> _REQUIRED ACTION_:
Gather all lines in the entries that include the word "none".

> _EXERCISE MATERIALS_:
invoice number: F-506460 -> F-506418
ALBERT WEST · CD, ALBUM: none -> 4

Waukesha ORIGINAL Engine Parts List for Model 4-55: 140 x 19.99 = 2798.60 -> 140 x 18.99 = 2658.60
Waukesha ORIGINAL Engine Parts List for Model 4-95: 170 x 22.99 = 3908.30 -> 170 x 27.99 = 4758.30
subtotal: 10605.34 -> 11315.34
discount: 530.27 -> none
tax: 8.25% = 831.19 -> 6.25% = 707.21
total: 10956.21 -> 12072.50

==

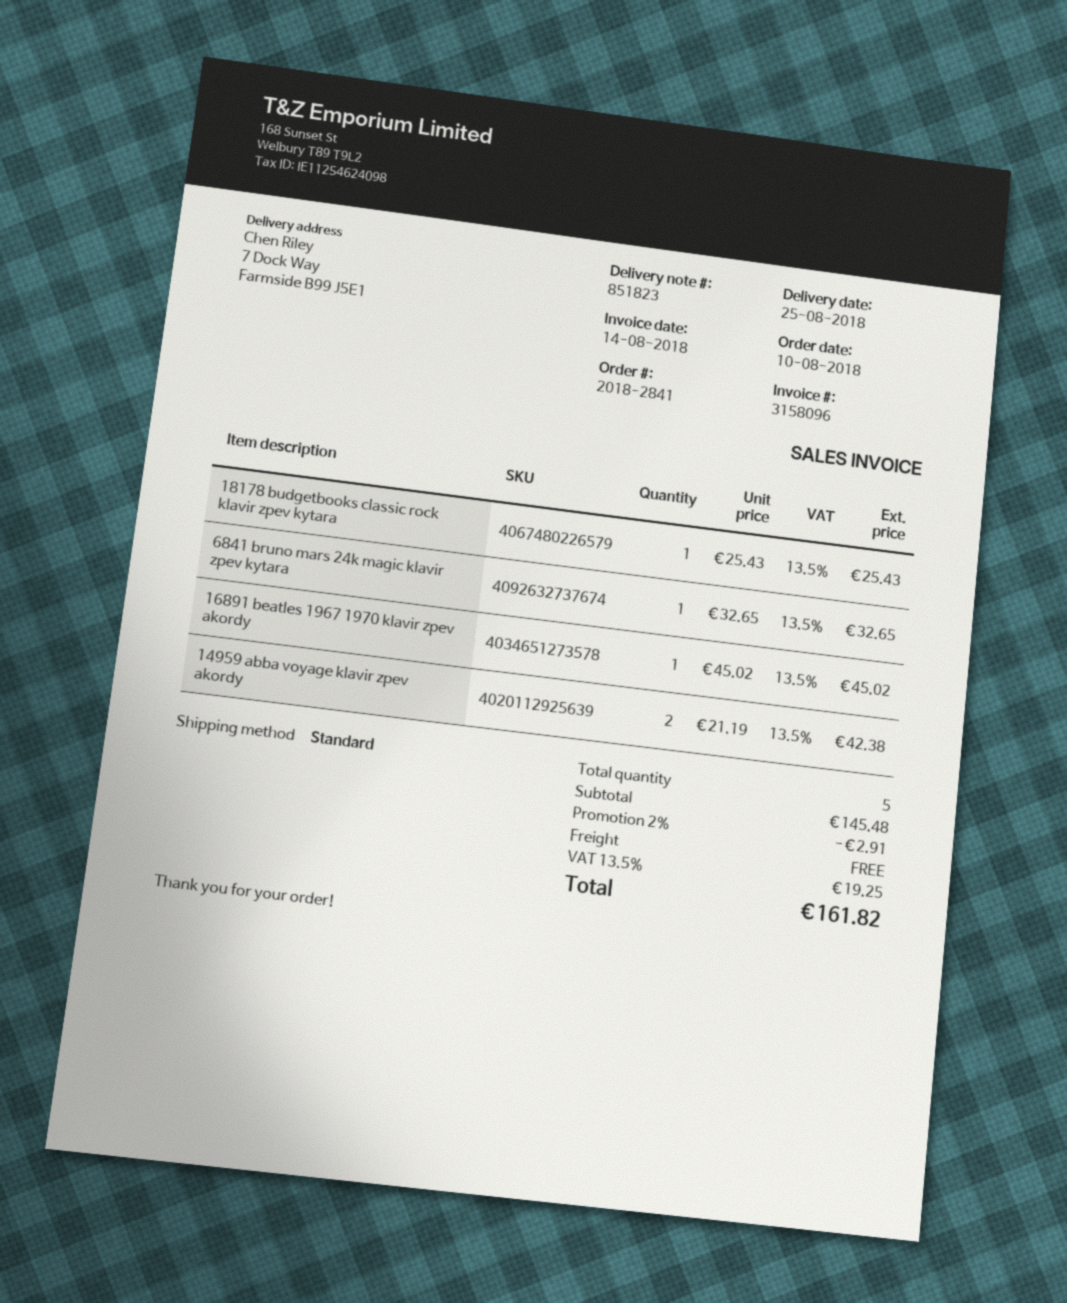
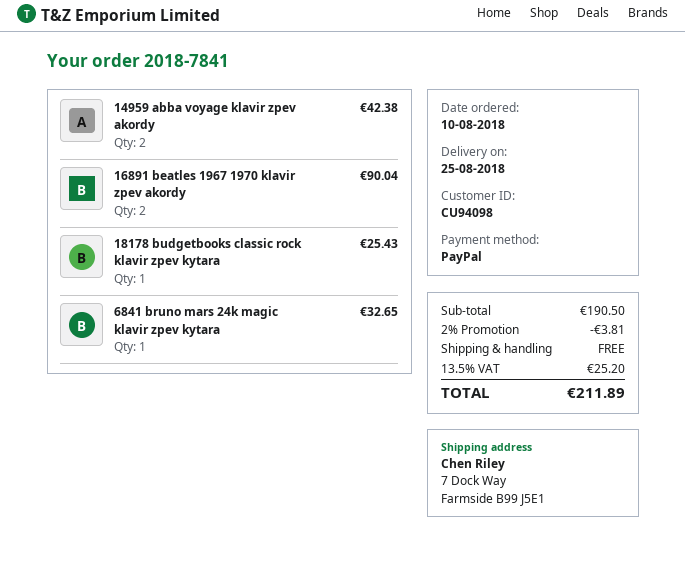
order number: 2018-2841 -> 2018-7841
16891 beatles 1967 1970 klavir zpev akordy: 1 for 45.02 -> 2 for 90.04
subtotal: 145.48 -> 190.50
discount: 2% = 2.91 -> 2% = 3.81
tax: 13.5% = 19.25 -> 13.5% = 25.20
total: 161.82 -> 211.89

> _ANSWER BELOW_:
ALBERT WEST · CD, ALBUM: none -> 4
discount: 530.27 -> none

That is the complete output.